Records for this exercise START
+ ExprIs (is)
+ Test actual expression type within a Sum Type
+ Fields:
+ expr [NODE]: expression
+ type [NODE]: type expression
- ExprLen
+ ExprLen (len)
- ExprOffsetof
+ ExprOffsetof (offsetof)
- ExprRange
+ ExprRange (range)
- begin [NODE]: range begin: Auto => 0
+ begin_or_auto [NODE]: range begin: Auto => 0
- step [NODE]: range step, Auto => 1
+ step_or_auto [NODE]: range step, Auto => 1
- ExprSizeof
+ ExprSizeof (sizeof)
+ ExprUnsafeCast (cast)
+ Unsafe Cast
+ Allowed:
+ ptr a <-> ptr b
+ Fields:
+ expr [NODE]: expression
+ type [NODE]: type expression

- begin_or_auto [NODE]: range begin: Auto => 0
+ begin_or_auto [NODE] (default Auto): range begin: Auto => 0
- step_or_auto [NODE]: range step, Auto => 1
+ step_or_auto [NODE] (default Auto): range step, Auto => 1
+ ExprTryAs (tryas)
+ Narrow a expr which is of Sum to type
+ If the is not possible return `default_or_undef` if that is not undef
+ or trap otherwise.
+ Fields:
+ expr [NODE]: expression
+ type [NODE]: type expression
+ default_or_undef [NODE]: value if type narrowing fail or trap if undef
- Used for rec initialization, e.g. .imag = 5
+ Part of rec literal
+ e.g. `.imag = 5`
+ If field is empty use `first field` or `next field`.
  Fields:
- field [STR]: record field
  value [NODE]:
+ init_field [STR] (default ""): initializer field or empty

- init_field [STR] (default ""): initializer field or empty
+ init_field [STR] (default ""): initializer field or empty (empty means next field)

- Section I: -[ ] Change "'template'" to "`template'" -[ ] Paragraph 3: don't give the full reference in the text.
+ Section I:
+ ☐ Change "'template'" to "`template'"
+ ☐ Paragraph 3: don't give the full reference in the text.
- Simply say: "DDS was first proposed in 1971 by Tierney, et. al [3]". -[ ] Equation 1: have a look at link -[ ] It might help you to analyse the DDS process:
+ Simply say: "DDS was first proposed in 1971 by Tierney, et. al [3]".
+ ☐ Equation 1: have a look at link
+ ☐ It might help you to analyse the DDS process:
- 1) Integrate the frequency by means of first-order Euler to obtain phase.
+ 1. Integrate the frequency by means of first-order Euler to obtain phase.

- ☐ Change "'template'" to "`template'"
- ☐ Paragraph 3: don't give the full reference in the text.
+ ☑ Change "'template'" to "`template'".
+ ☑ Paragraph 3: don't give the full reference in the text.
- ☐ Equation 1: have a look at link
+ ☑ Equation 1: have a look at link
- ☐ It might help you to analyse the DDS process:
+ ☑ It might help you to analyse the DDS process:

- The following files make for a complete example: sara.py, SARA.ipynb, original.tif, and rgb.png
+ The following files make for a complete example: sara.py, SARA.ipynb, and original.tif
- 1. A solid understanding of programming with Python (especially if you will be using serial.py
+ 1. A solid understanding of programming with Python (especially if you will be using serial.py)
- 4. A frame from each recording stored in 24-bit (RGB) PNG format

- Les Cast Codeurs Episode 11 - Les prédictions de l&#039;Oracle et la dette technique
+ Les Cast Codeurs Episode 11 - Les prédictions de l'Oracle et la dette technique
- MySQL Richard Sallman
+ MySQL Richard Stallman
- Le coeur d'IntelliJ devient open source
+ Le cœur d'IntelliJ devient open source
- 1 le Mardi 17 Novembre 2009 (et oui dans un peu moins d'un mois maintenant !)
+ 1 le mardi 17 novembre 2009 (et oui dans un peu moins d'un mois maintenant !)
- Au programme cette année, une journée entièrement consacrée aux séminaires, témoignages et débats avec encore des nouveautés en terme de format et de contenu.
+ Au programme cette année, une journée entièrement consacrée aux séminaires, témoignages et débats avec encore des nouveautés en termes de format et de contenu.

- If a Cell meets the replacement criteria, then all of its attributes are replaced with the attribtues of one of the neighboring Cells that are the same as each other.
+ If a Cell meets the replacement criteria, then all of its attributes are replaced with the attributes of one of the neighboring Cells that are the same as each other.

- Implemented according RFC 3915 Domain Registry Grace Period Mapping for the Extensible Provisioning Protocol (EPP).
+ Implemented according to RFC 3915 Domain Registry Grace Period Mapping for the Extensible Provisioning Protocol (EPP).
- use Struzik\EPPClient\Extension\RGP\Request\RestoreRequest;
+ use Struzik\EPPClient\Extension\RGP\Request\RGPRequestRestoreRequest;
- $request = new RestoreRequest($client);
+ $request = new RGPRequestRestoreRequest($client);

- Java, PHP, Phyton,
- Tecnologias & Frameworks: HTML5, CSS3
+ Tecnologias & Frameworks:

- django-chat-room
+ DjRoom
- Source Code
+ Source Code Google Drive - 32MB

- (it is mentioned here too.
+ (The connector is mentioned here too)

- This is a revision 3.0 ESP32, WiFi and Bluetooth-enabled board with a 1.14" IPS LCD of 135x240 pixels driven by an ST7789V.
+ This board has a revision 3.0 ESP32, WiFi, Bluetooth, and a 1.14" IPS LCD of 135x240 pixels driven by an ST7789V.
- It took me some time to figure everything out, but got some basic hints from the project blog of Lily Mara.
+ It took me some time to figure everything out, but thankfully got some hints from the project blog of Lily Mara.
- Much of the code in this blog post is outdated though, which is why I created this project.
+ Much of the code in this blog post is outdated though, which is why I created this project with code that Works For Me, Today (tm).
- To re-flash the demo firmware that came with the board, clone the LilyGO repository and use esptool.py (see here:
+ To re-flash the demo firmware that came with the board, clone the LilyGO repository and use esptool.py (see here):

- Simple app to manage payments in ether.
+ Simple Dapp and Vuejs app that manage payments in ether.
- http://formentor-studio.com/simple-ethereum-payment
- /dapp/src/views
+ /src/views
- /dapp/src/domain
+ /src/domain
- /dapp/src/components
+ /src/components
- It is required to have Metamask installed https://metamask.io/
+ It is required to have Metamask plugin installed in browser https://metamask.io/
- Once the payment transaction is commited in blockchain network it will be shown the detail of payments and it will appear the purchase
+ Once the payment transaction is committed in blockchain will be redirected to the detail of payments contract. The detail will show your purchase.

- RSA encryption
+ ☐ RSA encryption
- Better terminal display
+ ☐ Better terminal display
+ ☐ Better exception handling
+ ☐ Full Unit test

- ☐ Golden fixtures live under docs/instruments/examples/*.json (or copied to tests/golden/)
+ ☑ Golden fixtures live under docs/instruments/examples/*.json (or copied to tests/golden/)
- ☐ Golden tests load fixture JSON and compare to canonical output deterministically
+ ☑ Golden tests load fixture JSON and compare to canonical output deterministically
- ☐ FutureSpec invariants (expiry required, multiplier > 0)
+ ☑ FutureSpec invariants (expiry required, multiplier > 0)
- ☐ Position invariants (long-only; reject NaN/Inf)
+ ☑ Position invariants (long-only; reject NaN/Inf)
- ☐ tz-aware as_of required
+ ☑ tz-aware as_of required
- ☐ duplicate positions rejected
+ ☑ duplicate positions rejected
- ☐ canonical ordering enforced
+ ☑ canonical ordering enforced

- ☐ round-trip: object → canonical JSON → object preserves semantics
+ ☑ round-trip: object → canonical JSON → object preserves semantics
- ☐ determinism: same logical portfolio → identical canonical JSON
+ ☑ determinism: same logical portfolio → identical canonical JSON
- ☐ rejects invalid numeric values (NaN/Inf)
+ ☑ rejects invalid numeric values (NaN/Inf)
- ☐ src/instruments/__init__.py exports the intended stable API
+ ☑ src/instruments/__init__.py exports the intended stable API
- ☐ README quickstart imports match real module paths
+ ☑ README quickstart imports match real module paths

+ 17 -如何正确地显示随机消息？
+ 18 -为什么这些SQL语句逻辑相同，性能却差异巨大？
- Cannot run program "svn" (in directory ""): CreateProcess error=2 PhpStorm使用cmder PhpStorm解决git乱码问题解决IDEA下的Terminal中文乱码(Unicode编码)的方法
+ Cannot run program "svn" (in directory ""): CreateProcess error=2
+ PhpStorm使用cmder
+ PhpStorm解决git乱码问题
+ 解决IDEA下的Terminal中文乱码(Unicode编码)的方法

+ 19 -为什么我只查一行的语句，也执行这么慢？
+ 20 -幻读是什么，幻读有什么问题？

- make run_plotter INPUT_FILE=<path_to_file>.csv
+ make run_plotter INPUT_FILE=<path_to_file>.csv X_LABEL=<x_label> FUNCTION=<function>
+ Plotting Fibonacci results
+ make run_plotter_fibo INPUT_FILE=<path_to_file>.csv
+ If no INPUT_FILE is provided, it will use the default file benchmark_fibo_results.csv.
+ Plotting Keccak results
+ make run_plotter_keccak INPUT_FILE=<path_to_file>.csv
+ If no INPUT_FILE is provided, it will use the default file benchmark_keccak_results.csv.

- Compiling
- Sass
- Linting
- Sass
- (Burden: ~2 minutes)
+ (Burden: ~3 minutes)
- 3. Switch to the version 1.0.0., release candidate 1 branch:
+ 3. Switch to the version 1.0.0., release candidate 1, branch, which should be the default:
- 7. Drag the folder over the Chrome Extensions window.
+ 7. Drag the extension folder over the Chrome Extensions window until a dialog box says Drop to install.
Records for this exercise END
[Task to carry out]: The answer must be a verbatim transcription of the entries above, from the first line through the line that contains "- step_or_auto [NODE]: range step, Auto => 1", and nothing more.

[Solution to this exercise]:
+ ExprIs (is)
+ Test actual expression type within a Sum Type
+ Fields:
+ expr [NODE]: expression
+ type [NODE]: type expression
- ExprLen
+ ExprLen (len)
- ExprOffsetof
+ ExprOffsetof (offsetof)
- ExprRange
+ ExprRange (range)
- begin [NODE]: range begin: Auto => 0
+ begin_or_auto [NODE]: range begin: Auto => 0
- step [NODE]: range step, Auto => 1
+ step_or_auto [NODE]: range step, Auto => 1
- ExprSizeof
+ ExprSizeof (sizeof)
+ ExprUnsafeCast (cast)
+ Unsafe Cast
+ Allowed:
+ ptr a <-> ptr b
+ Fields:
+ expr [NODE]: expression
+ type [NODE]: type expression

- begin_or_auto [NODE]: range begin: Auto => 0
+ begin_or_auto [NODE] (default Auto): range begin: Auto => 0
- step_or_auto [NODE]: range step, Auto => 1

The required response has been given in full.